Le 8 août 1945, Albert Camus écrivait dans Combat : « Le monde est ce qu’il est, c’est-à-dire peu de chose. C’est ce que chacun sait depuis hier grâce au formidable concert que la radio, les journaux et les agences d’information viennent de déclencher au sujet de la bombe atomique. On nous apprend, en effet, au milieu d’une foule de commentaires enthousiastes que n’importe quelle ville d’importance moyenne peut être totalement rasée par une bombe de la grosseur d’un ballon de football. Des journaux américains, anglais et français se répandent en dissertations élégantes sur l’avenir, le passé, les inventeurs, le coût, la vocation pacifique et les effets guerriers, les conséquences politiques et même le caractère indépendant de la bombe atomique. Nous nous résumerons en une phrase : la civilisation mécanique vient de parvenir à son dernier degré de sauvagerie. Il va falloir choisir, dans un avenir plus ou moins proche, entre le suicide collectif ou l’utilisation intelligente des conquêtes scientifiques. » 

La civilisation mécanique vient de parvenir à son dernier degré de sauvagerie… Bien sûr, ce ne serait pas le dernier, nous le savons, maintenant, mais c'est tout de même le dernier en un sens qu'Albert Camus avait très bien pressenti : c'est le dernier en ce qu'il permet, pour la première fois, d'anéantir toute vie humaine sur Terre. Je n'appellerais pas ça de la sauvagerie, mais c'est uniquement parce que nous avons du monde sauvage une tout autre vision que les hommes de ce temps-là. Il n'est jamais question d'éradication, dans le monde sauvage, seulement de se défendre, de persister à être et de protéger sa lignée. 

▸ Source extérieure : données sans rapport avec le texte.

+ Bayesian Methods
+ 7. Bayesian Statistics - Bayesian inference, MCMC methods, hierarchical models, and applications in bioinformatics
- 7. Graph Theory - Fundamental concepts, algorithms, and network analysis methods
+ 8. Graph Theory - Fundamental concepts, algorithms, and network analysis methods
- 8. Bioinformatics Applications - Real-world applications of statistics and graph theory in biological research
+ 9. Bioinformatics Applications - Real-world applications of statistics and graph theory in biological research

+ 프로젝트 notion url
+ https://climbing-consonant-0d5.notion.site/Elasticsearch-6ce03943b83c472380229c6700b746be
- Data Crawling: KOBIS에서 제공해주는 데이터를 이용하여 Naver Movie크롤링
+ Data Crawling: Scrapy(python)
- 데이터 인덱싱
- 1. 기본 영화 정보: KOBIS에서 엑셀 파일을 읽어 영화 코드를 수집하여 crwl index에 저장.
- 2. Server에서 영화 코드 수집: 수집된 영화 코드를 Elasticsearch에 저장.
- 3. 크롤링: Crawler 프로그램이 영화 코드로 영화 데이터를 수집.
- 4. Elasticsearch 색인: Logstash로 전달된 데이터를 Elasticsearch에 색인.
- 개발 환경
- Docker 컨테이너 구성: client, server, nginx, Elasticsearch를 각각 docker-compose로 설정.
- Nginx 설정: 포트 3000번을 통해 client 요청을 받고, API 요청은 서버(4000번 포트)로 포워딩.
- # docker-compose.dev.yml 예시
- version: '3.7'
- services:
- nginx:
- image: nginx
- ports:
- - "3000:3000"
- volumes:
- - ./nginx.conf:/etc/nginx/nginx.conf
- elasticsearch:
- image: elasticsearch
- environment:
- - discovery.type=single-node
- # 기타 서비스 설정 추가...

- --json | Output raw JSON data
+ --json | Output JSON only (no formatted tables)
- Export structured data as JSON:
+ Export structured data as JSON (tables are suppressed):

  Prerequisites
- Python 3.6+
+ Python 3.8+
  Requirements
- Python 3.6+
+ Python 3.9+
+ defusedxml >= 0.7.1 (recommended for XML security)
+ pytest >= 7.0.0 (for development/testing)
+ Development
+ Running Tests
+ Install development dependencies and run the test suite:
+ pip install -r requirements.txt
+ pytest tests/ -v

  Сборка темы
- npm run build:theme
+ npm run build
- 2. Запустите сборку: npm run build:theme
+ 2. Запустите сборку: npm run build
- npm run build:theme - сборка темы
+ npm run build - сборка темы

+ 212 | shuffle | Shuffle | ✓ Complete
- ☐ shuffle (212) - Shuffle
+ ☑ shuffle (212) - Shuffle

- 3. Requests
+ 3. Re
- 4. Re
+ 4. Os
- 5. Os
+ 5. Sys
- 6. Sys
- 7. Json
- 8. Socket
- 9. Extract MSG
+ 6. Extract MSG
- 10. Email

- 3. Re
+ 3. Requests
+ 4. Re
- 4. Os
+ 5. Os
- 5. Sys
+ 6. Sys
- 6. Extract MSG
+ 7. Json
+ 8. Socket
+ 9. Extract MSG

Sur le fond, les choses n'ont pas beaucoup évolué depuis 1945. Même si l'arsenal atomique a été multiplié par 1200 depuis (avec un pic bien supérieur en 1985), la forme de destruction est toujours la même : elle a seulement gagné en précision et en puissance. Un sous-marin français lanceur d'engin possède 16 missiles M51 équipés chacun de 4 à 6 ogives nucléaires, ce qui fait un total moyen (par sous-marin) de 80 ogives. Chaque ogive nucléaire est d'une puissance 7 à 10 fois supérieure à la bombe larguée sur Hiroshima. Si les 80 ogives d'un sous-marin français étaient lancées sur des zones à forte densité de population, elles pourraient causer la mort de 40 millions de personnes (dans l'immédiat, la projection dans l'avenir même proche étant par définition très difficile à réaliser). Je dis 40 millions, mais mon calcul doit être un peu petit-bras, puisque le général Bernard Norlain, lui, dit 200 millions. Dans un seul sous-marin français, la puissance de feu est équivalente à 1000 Hiroshima. Notons en outre que les armes atomiques françaises ne sont ni les plus puissantes ni les plus nombreuses. La capacité de destruction s'est donc considérablement accrue, mais la manière et l'essence de cette destruction sont les mêmes. 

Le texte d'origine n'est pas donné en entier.